R package arules - Mining Association Rules and Frequent Itemsets
Introduction
The arules package family for R provides the infrastructure for representing, manipulating and analyzing transaction data and patterns using frequent itemsets and association rules. The package also provides a wide range of interest measures and mining algorithms including the code of Christian Borgelt’s popular and efficient C implementations of the association mining algorithms Apriori and Eclat. In addition, the following mining algorithms are available via fim4r:
- Apriori
- Eclat
- Carpenter
- FPgrowth
- IsTa
- RElim
- SaM
Code examples can be found in Chapter 5 of the web book R Companion for Introduction to Data Mining.

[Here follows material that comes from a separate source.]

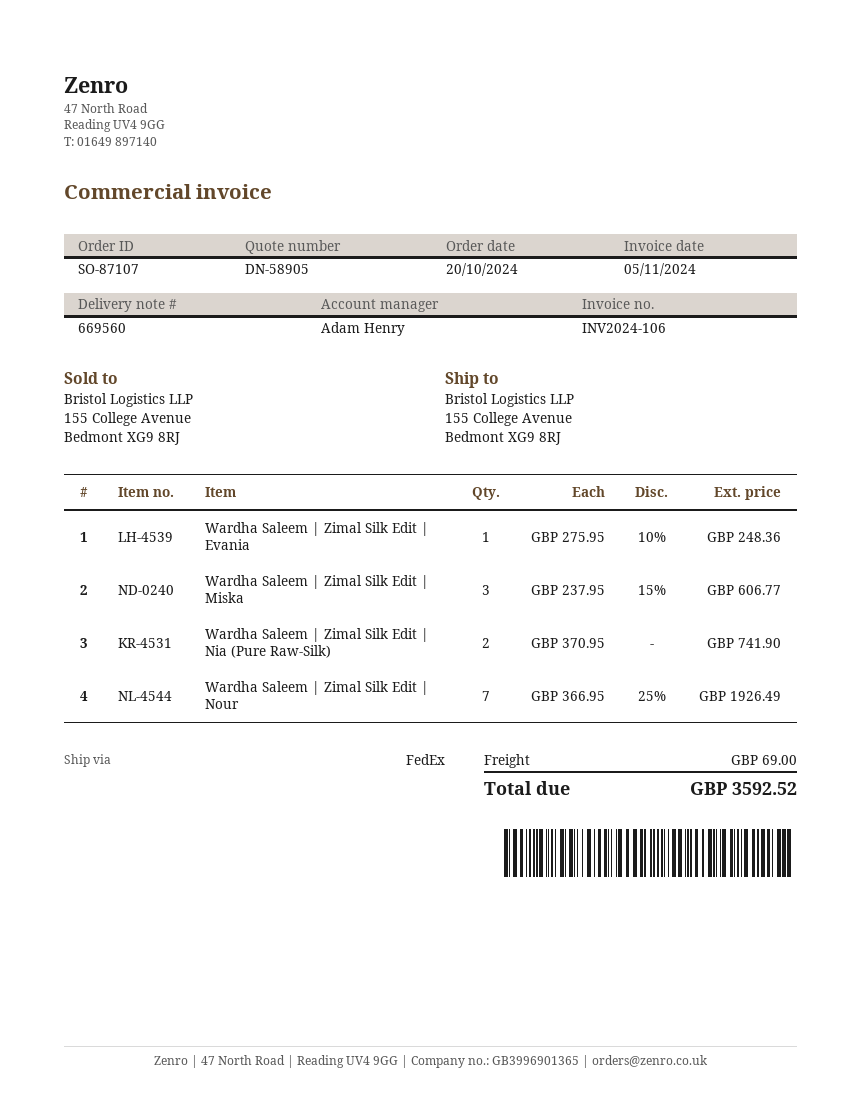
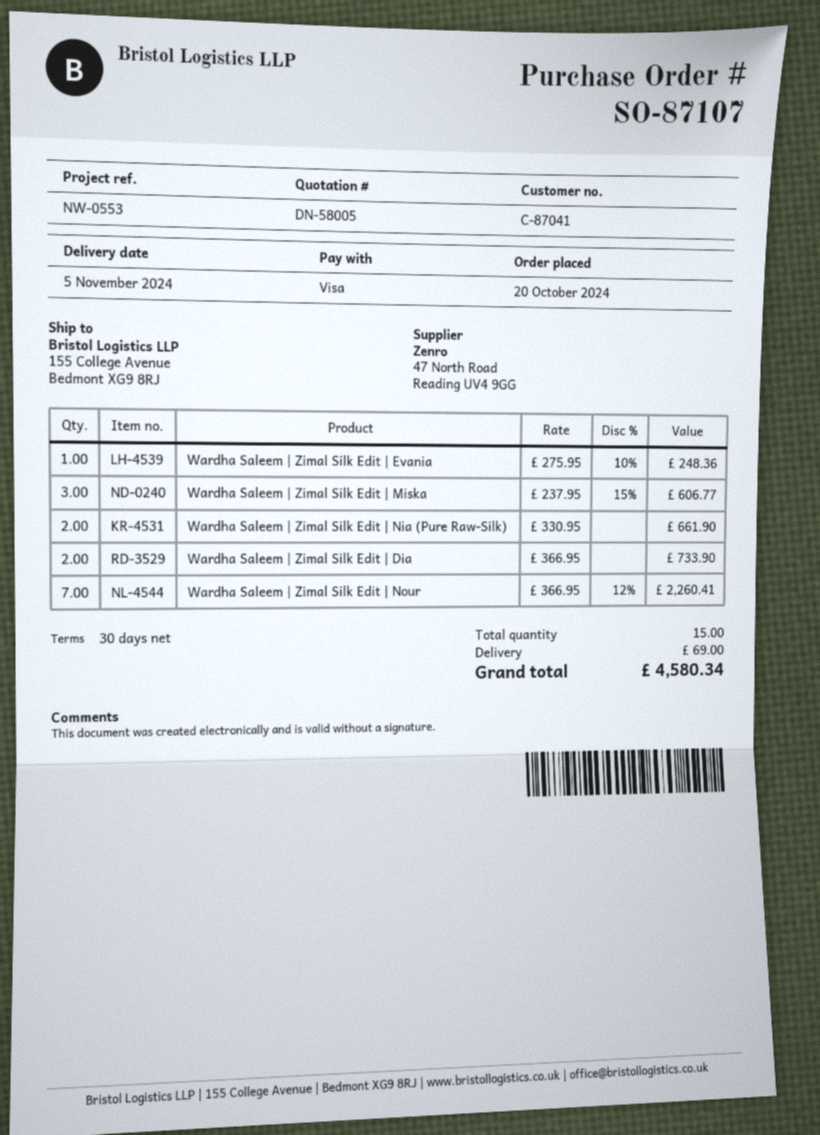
quote number: DN-58905 -> DN-58005
Wardha Saleem | Zimal Silk Edit | Nia (Pure Raw-Silk): 2 x 370.95 = 741.90 -> 2 x 330.95 = 661.90
Wardha Saleem | Zimal Silk Edit | Nour: 7 x 366.95 - 25% = 1926.49 -> 7 x 366.95 - 12% = 2260.41
Wardha Saleem | Zimal Silk Edit | Dia: none -> 2 x 366.95 = 733.90
total: 3592.52 -> 4580.34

To cite package ‘arules’ in publications use:
Hahsler M, Gruen B, Hornik K (2005). “arules - A Computational Environment for Mining Association Rules and Frequent Item Sets.” Journal of Statistical Software, 14(15), 1-25. ISSN 1548-7660, <doi:10.18637/jss.v014.i15> https://doi.org/10.18637/jss.v014.i15.
@Article{,
title = {arules -- {A} Computational Environment for Mining Association Rules and Frequent Item Sets},
author = {Michael Hahsler and Bettina Gruen and Kurt Hornik},
year = {2005},
journal = {Journal of Statistical Software},
volume = {14},
number = {15},
pages = {1--25},
doi = {10.18637/jss.v014.i15},
month = {October},
issn = {1548-7660},
}
Packages
arules core packages
- arules: arules base package with data structures, mining algorithms (APRIORI and ECLAT), interest measures.
- arulesViz: Visualization of association rules.

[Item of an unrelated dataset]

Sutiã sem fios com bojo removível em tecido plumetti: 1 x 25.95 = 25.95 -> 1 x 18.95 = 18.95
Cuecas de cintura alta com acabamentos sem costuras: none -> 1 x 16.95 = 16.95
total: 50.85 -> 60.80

- arulesCBA: Classification algorithms based on association rules (includes CBA).
- arulesSequences: Mining frequent sequences (cSPADE).
Other related packages
Additional mining algorithms
- arulesNBMiner: Mining NB-frequent itemsets and NB-precise rules.
- fim4r: Provides fast implementations
for several mining algorithms. An interface function called
fim4r()
is provided inarules
. - opusminer: OPUS Miner
algorithm for finding the op k productive, non-redundant itemsets.
Call
opus()
withformat = 'itemsets'
. - RKEEL: Interface to KEEL’s association rule mining algorithm.
- RSarules: Mining algorithm which randomly samples association rules with one pre-chosen item as the consequent from a transaction dataset.
In-database analytics
- ibmdbR: IBM in-database analytics for R can calculate association rules from a database table.
- rfml: Mine frequent itemsets or association rules using a MarkLogic server.
Interface
- rattle: Provides a graphical user interface for association rule mining.
- pmml: Generates PMML (predictive model markup language) for association rules.
Classification
- arc: Alternative CBA implementation.
- inTrees: Interpret Tree Ensembles provides functions for: extracting, measuring and pruning rules; selecting a compact rule set; summarizing rules into a learner.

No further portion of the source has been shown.